The SEC did not find probable cause for the stated violations of the Act.
Docket No. C81-24. Complainant, a school counselor, was called “to assist with” an incident involving respondent’s child. Respondent is employed as an administrator in a neighboring school district. According to complainant, the student was physically aggressive toward him, but the incident concluded positively. However, 65 days after the incident, the student’s parents were notified that their child would not be “eligible to attend [the] grade-level field trip due to excessive disciplinary write ups for the year.” After being notified of this decision, respondent contacted the Institutional Abuse Investigation Unit (IAIU) within the New Jersey Department of Children and Families (DCF) and reported complainant for “institutional abuse.” Although the investigation was unfounded, complainant’s renewal for employment was rescinded, and respondent’s child was allowed to attend the school trip. Based on these facts, complainant asserted that respondent violated N.J.S.A. 18A:12-24(b) because she “knowingly reported a false claim of physical abuse against” complainant so that her child could attend a field trip.
The SEC found that there was no probable cause for the claimed violation of N.J.S.A. 18A:12-24(b).
Docket No.

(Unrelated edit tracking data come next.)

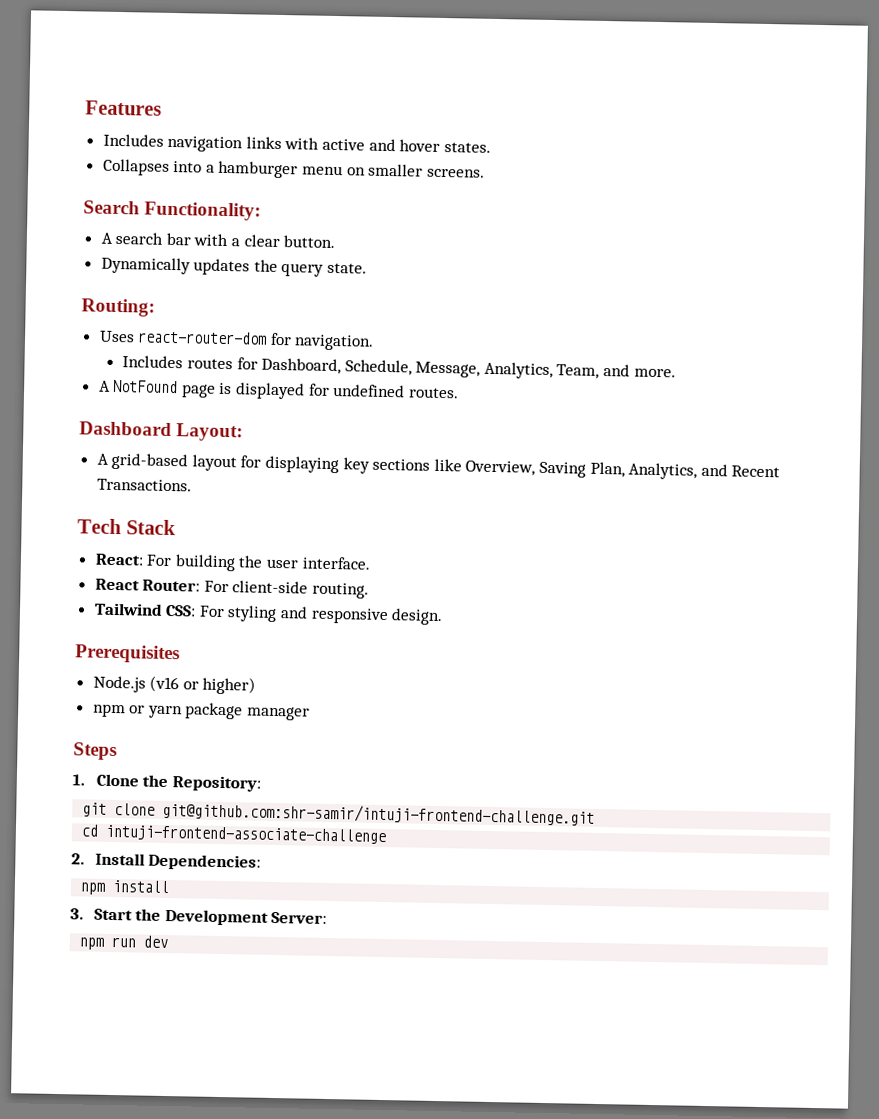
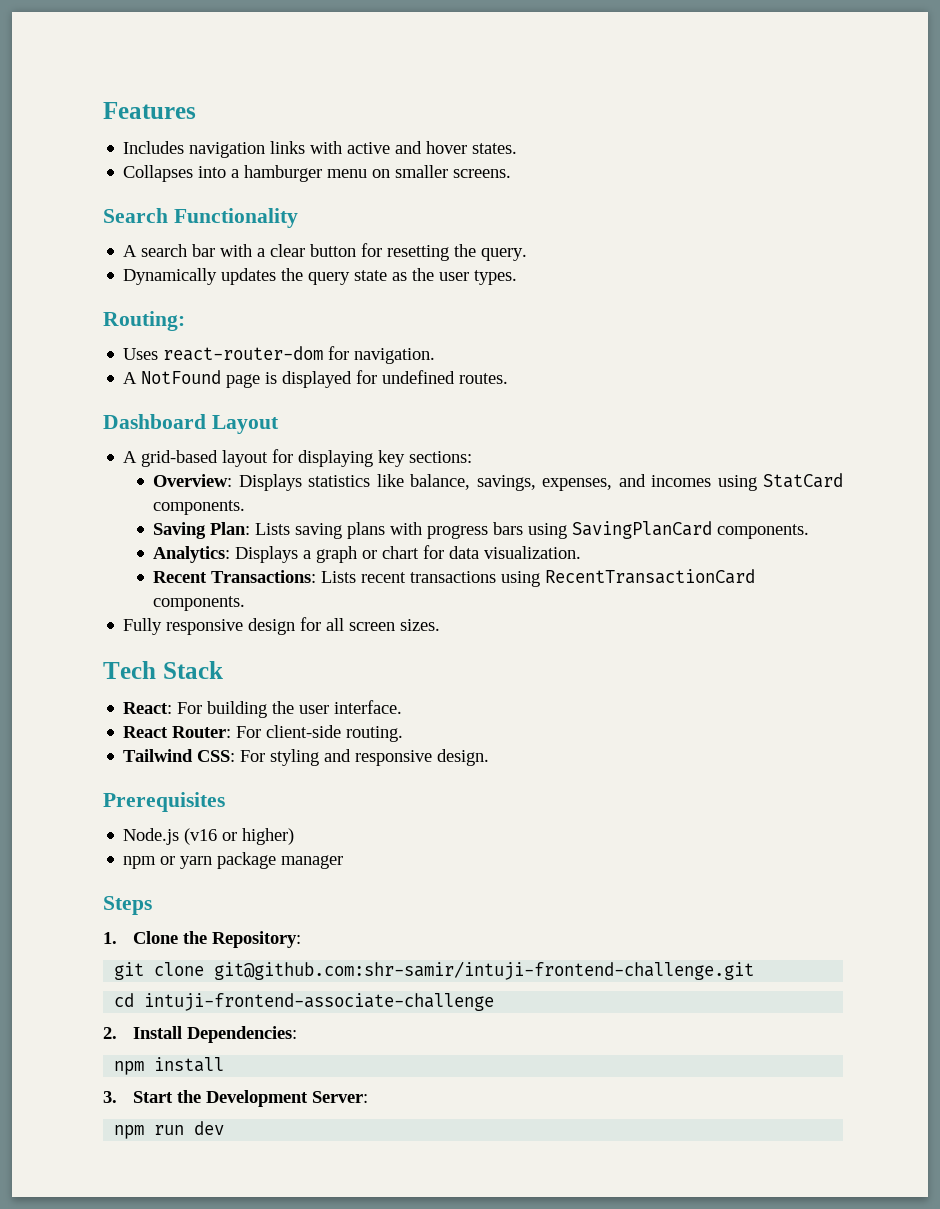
- Search Functionality:
+ Search Functionality
- A search bar with a clear button.
+ A search bar with a clear button for resetting the query.
- Dynamically updates the query state.
+ Dynamically updates the query state as the user types.
- Includes routes for Dashboard, Schedule, Message, Analytics, Team, and more.
- Dashboard Layout:
+ Dashboard Layout
- A grid-based layout for displaying key sections like Overview, Saving Plan, Analytics, and Recent Transactions.
+ A grid-based layout for displaying key sections:
+ Overview: Displays statistics like balance, savings, expenses, and incomes using StatCard components.
+ Saving Plan: Lists saving plans with progress bars using SavingPlanCard components.
+ Analytics: Displays a graph or chart for data visualization.
+ Recent Transactions: Lists recent transactions using RecentTransactionCard components.
+ Fully responsive design for all screen sizes.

C83-24. Complainant contended that respondent R violated: N.J.S.A. 18A:12-24.1(c) and (d) because he acted “in the capacity of a district human resources employee” by publicly soliciting recommendations and applications to fill district positions on social media (WhatsApp) and, when asked, indicated why a former employee left the district’s employment (Count 3); and N.J.S.A. 18A:12-24.1(a), (c), and (d) because, in his capacity as a board member and Board President, he acted as the district’s “administrator” by making “unauthorized announcements” on social media (WhatsApp), hosted discussions about the district and took surveys on social media (WhatsApp), and purposely excluded teachers from discussions about the district (Count 5).

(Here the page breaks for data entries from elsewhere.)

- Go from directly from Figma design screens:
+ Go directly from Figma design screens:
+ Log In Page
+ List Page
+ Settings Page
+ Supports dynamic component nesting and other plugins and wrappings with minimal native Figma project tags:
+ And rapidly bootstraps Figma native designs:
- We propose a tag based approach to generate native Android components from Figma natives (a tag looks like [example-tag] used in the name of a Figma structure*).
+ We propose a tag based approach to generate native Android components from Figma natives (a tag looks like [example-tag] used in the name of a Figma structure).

The SEC declined to find probable cause for the allegations in Count 3 and Count 5. Complainant raised additional allegations in Count 1, Count 2, and Count 4, but the events which formed the basis for the asserted violations of the Act occurred more than 180 days prior to the date that complainant filed her ethics complaint. The SEC found no reason to relax the 180-day limitation period and dismissed the allegations as time-barred.

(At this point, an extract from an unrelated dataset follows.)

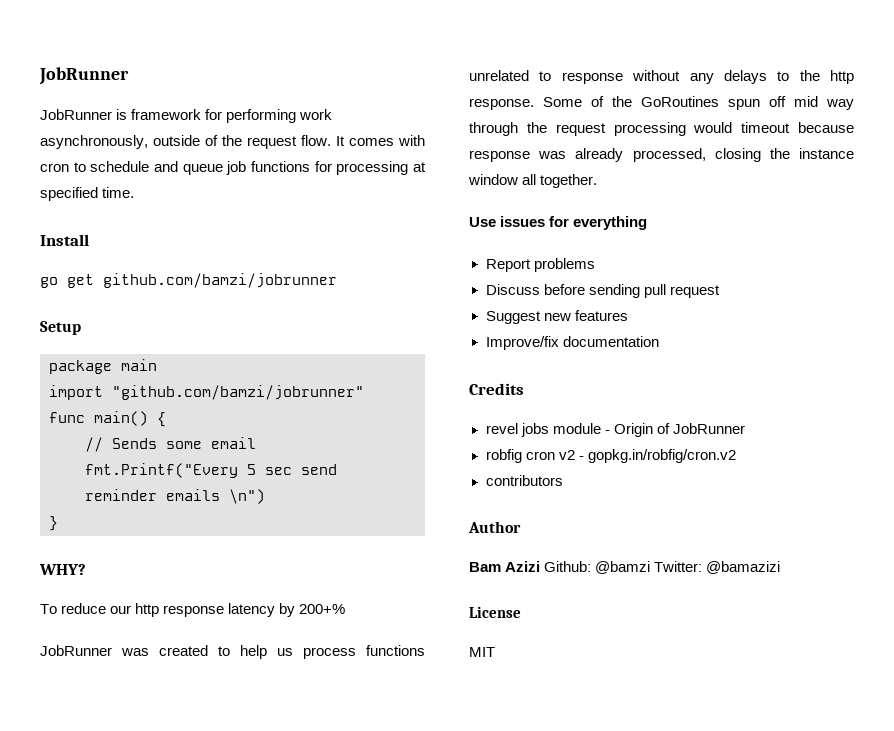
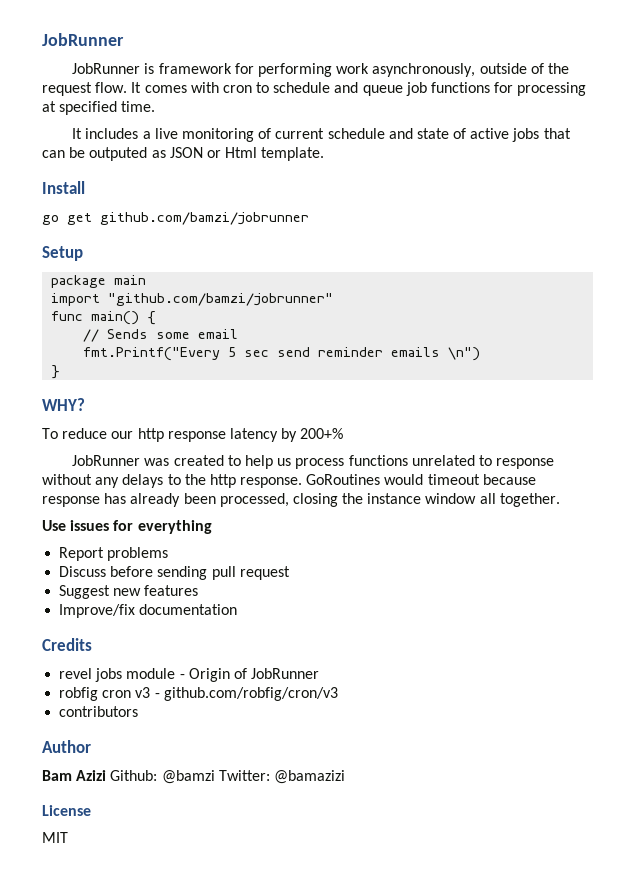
+ It includes a live monitoring of current schedule and state of active jobs that can be outputed as JSON or Html template.
- Some of the GoRoutines spun off mid way through the request processing would timeout because response was already processed, closing the instance window all together.
+ GoRoutines would timeout because response has already been processed, closing the instance window all together.
- robfig cron v2 - gopkg.in/robfig/cron.v2
+ robfig cron v3 - github.com/robfig/cron/v3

Docket No. C86-24. During the district’s back to school nights, a pastor was handing out two flyers: a copy of the 2020 New Jersey Student Learning Standards Comprehensive Health and Physical Health (Health Standards), and a copy of the “opt out” statute for the Health Standards. When complainant, a parent, accompanied the pastor to back to school night, respondent allegedly approached complainant and in “a loud voice and aggressive tone, told complainant to keep her ‘hate’ away from him and to stop spreading ‘hateful lies.’” Following the incident, “multiple social media posts decried the individuals handing out the information to parents and included hateful rhetoric.” Complainant contended that respondent’s aggressive behavior and action violated N.J.S.A. 18A:12-24.1(e) and (g), but the SEC declined to find probable cause for the asserted violations.